Running her pencil between her fingers, she crossed her legs and determined not to listen.
It was a pity his voice was so attractive.
Impatient, Natasha looked at the clock. Nearly an hour to go. She would do what she did when she waited at the dentist’s office. Pretend she was someplace else. Struggling to block Spence’s voice from her mind she began to swing her foot and doodle on her pad.
She didn’t notice when her doodles became notes, or when she began to hang on every word. He made fifteenth-century musicians seem alive and vital—and their music as real as flesh and blood. Rondeaux, vieralais, ballades. She could almost hear the three-part chansons of the dawning Renaissance, the reverent, soaring Kyries and Glorias of the masses.

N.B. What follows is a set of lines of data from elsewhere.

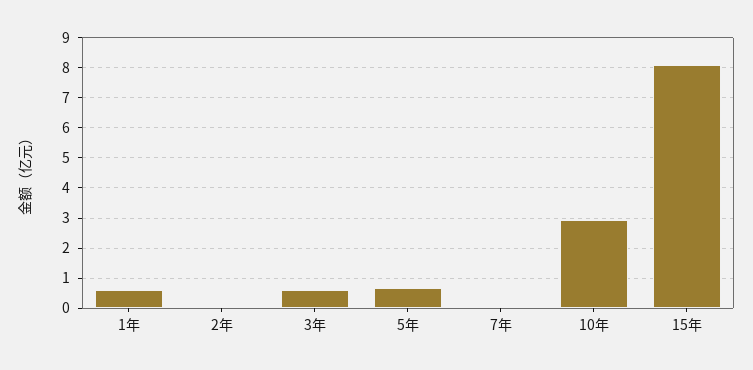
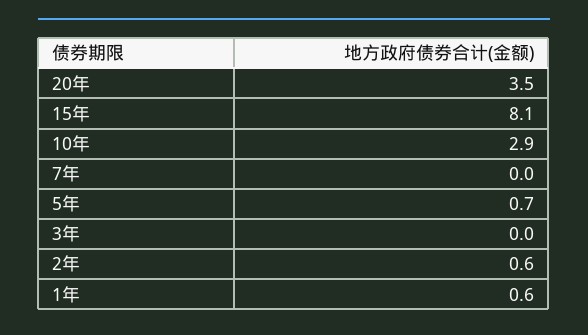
2年: 0 -> 0.6
3年: 0.6 -> 0
20年: none -> 3.5

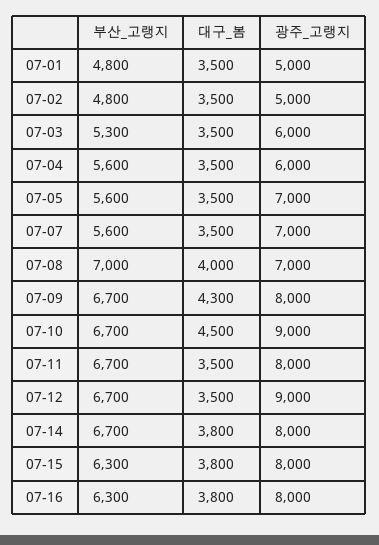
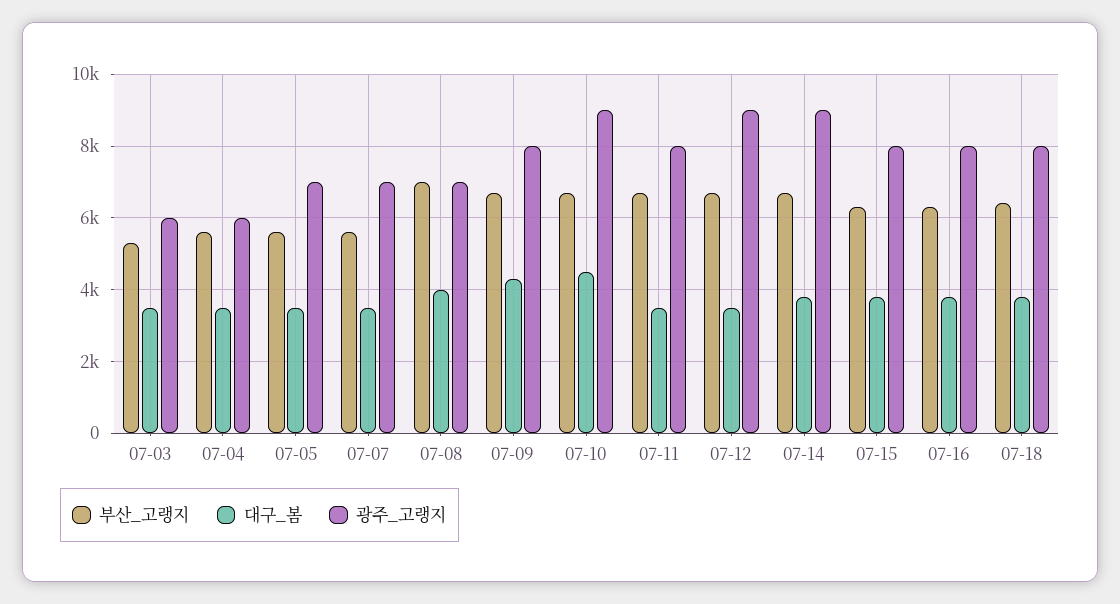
부산_고랭지, 07-01: 4800 -> none
대구_봄, 07-01: 3500 -> none
광주_고랭지, 07-01: 5000 -> none
부산_고랭지, 07-02: 4800 -> none
대구_봄, 07-02: 3500 -> none
광주_고랭지, 07-02: 5000 -> none
광주_고랭지, 07-14: 8000 -> 9000
부산_고랭지, 07-18: none -> 6400
대구_봄, 07-18: none -> 3800
광주_고랭지, 07-18: none -> 8000

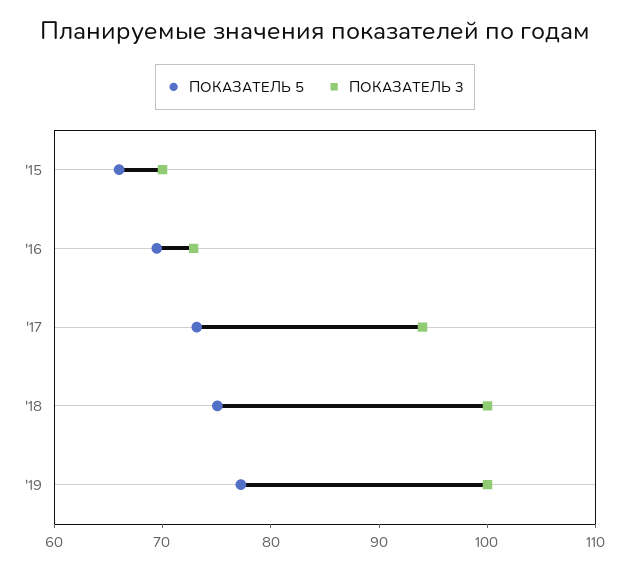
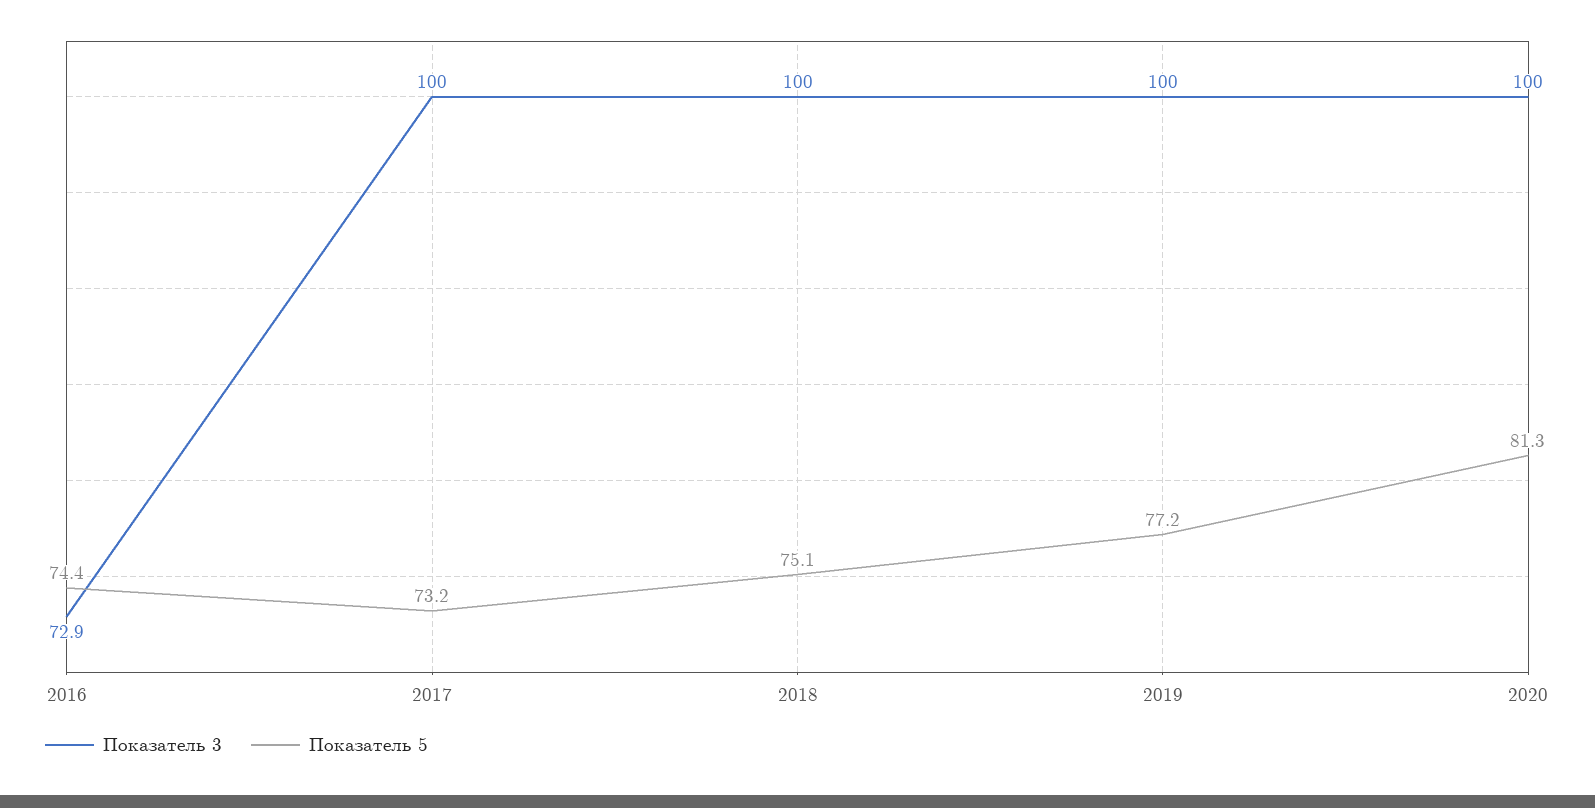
ПОКАЗАТЕЛЬ 5, '15: 66 -> none
ПОКАЗАТЕЛЬ 3, '15: 70 -> none
ПОКАЗАТЕЛЬ 5, '16: 70 -> 74.4
ПОКАЗАТЕЛЬ 3, '17: 94 -> 100
ПОКАЗАТЕЛЬ 3, 2020: none -> 100
ПОКАЗАТЕЛЬ 5, 2020: none -> 81.3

She was caught up, involved in that ancient rivalry between church and state and music’s part in the politics. She could see huge banqueting halls filled with elegantly dressed aristocrats, feasting on music as well as food.
“Next time we’ll be discussing the Franco-Flemish school and rhythmic developments.” Spence gave his class an easy smile. “And I’ll try to be on time.”
Was it over? Natasha glanced at the clock again and was shocked to see it was indeed after nine.
“Incredible, isn’t he?”
She looked at Terry. His eyes were gleaming behind his lenses. “Yes.” It cost her to admit it, but truth was truth.